Tuesday, September 29, 2009

The quiet

There are so many ups and downs to depression. I've been making a point not to write when I'm feeling very down. I don't like to dump negative energy out into the world. We don't need anymore of that! But this really translates into not writing much of anything at all. Or writing entries and then deleting them before they get published.

I have been dealing with a really strong episode lately. I suppose that's what it is, clinically, an episode. I think the biggest red flag that went up is my need for 10+ hours of sleep. I wake up periodically during the night, sometimes early in the morning and can't get back to sleep. Then I go back to sleep eventually, wake up feeling groggy, then usually have to nap during the day. If you counted up the hours I'd probably average about 12 or so. I used to be able to get up and get moving around and wake up better that way, but this tiredness continues during the day. Today I had to go home and skip my afternoon class because I simply couldn't stay awake. I came home and slept for 2 hours despite getting 9 hours of sleep last night.

Inside, I feel quiet. It's not the calm quiet that you strive for in yoga. I just feel blank.

Things got so bad last month I had to go back to my doctor. That was really the only thing I could do. So I've been taking a new medication called Cymbalta. It's expensive, but I guess it's worth a try. Today is perhaps the worst day I've had in a month so maybe that's progress.

I was mixed about going back on it, but it got to the point where it became clear that it was necessary. My husband supported me and told me it was okay.

I don't know how I feel about being on medication for the rest of my life. I don't know what happens when I want to have children or need to breastfeed. I'm not sure if this means I'm never going to be able to function without it. Maybe things will balance out later in life. I'm not really sure.

But, anyway, that's where I am lately, in all honesty.

4 comments:

Annje said...

I am sorry to hear you are struggling. I think the important thing is to take it one day at a time. Even if it is what you need to do for now, you may not be on it for life and when/if you decide to have kids/breastfeed I have heard of women whose doctors help them work around meds.

Hey, that group of chileans we got together with on the 18th is going to watch the next Chile world cup classifier game if you and your husband are up for it (oct. 10th, in the evening, not sure what time)

La Chilengüita said...

I too am sorry to hear you have been having a hard time.

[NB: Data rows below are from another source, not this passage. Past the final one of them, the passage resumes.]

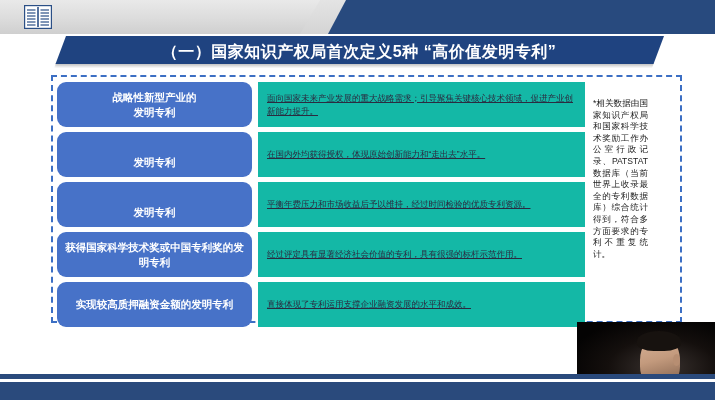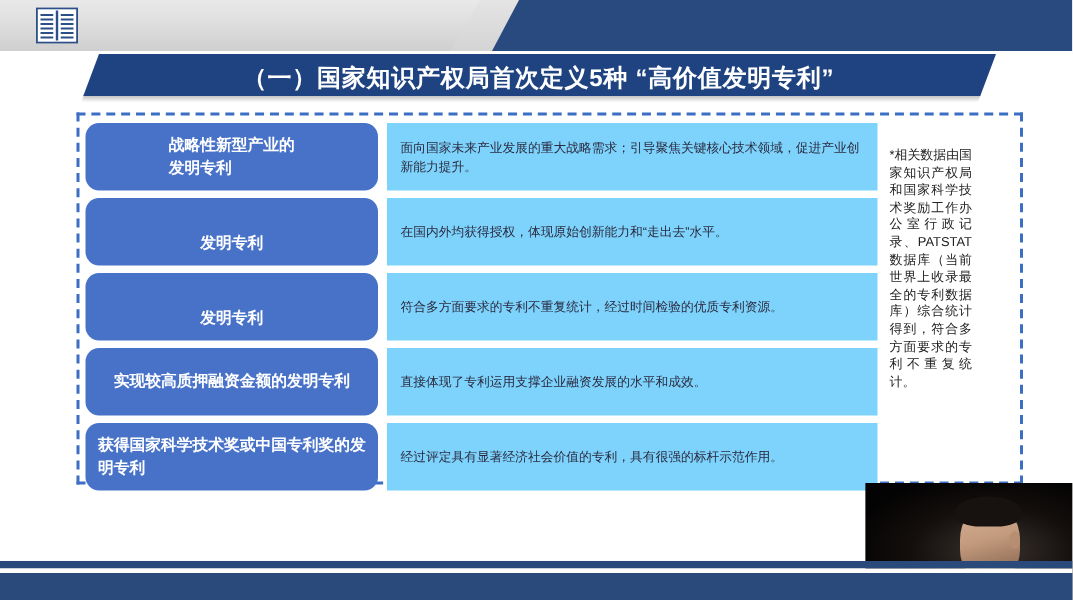"战略性新型产业的" .pill { text-align: none -> center }
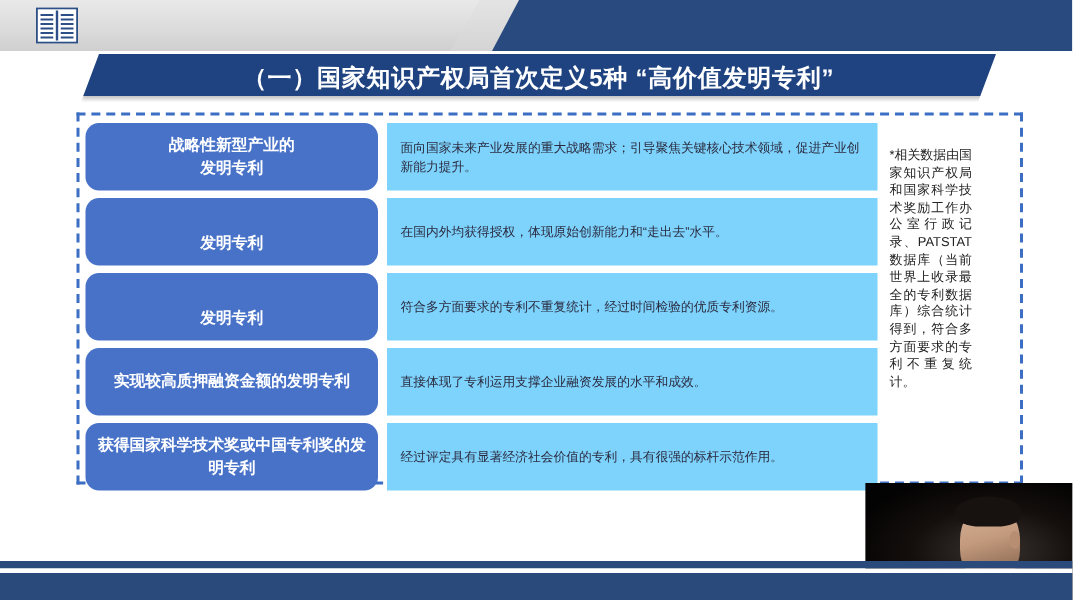"面向国家未来产业发展的重大战略需求；引导聚焦关键核心技术领域，促进产业创新能力提" .desc { background: #7dd3fc -> #14b8a6; text-decoration: none -> underline }
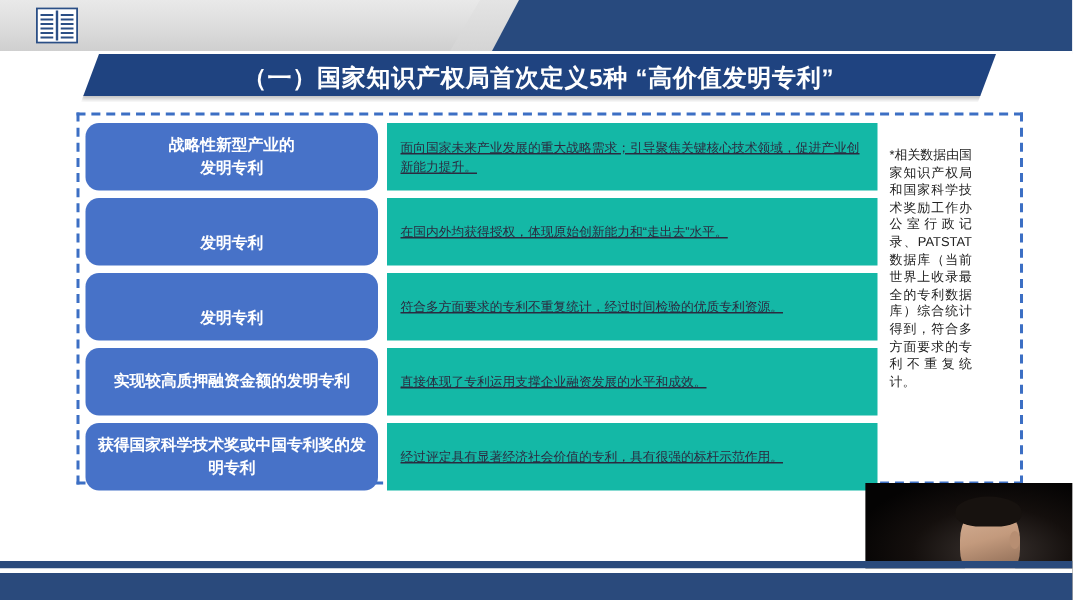"符合多方面要求的专利不重复统计，经过时间检验的优质专利资源。" div.desc { text: 符合多方面要求的专利不重复统计 -> 平衡年费压力和市场收益后予以维持 }
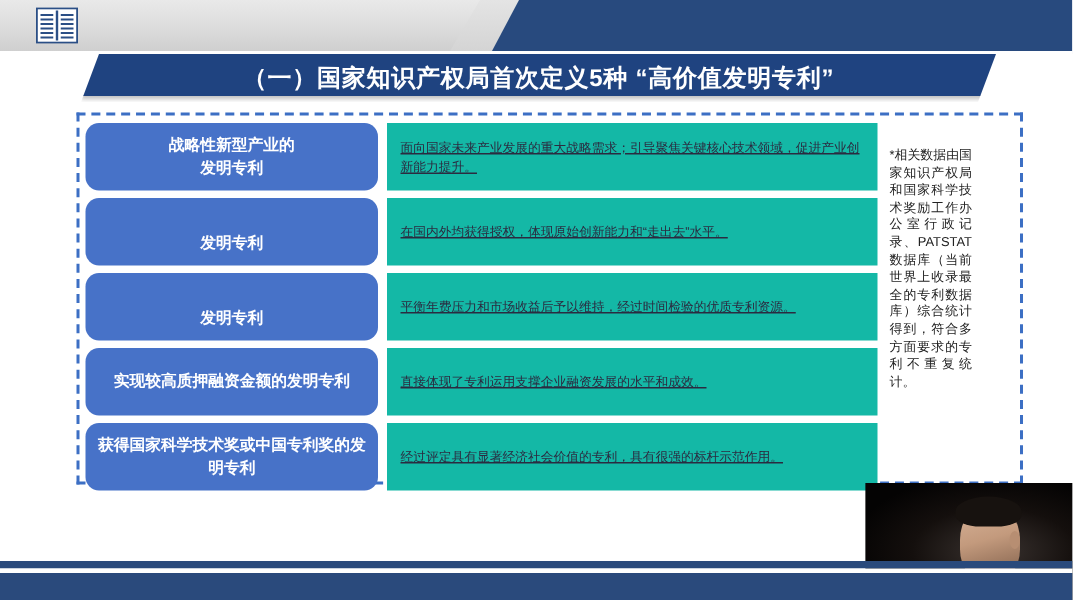"实现较高质押融资金额的发明专利" div.row { order: before "获得国家科学技术奖或中国专利奖的发" -> after "获得国家科学技术奖或中国专利奖的发" }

We do miss you here in the blogosphere! I know it is probably hard to accept the fact that you need to take medication, but it is ok. I mean, just think about how much better you were feeling before getting off your meds--or at least it came through on your blog that you were feeling a ton better. You deserve to feel good and you can't help the fact you have depression. I agree with Annje, don't worry about having to take it for life or when you have kids....cross that bridge when it comes. Who knows what sort of advancements will be made regarding depression or perhaps things will just naturally change for you and you won't need the medication any more.

Best of luck with everything! I hope you start feeling better!

Emily said...

I'm glad you were able to take the steps you needed to in order to start feeling better again. I agree with what the other people have said - you may have to be on some kind of medication for life or you may not, but that's something you'll only know in time. People are on medication for all sorts of things, and depression is a medical condition just like high blood pressure or diabetes. Here's to your continued recovery.

Amanda said...

Thanks, guys, for the kind comments. I'm doing so much better after some med tweaking.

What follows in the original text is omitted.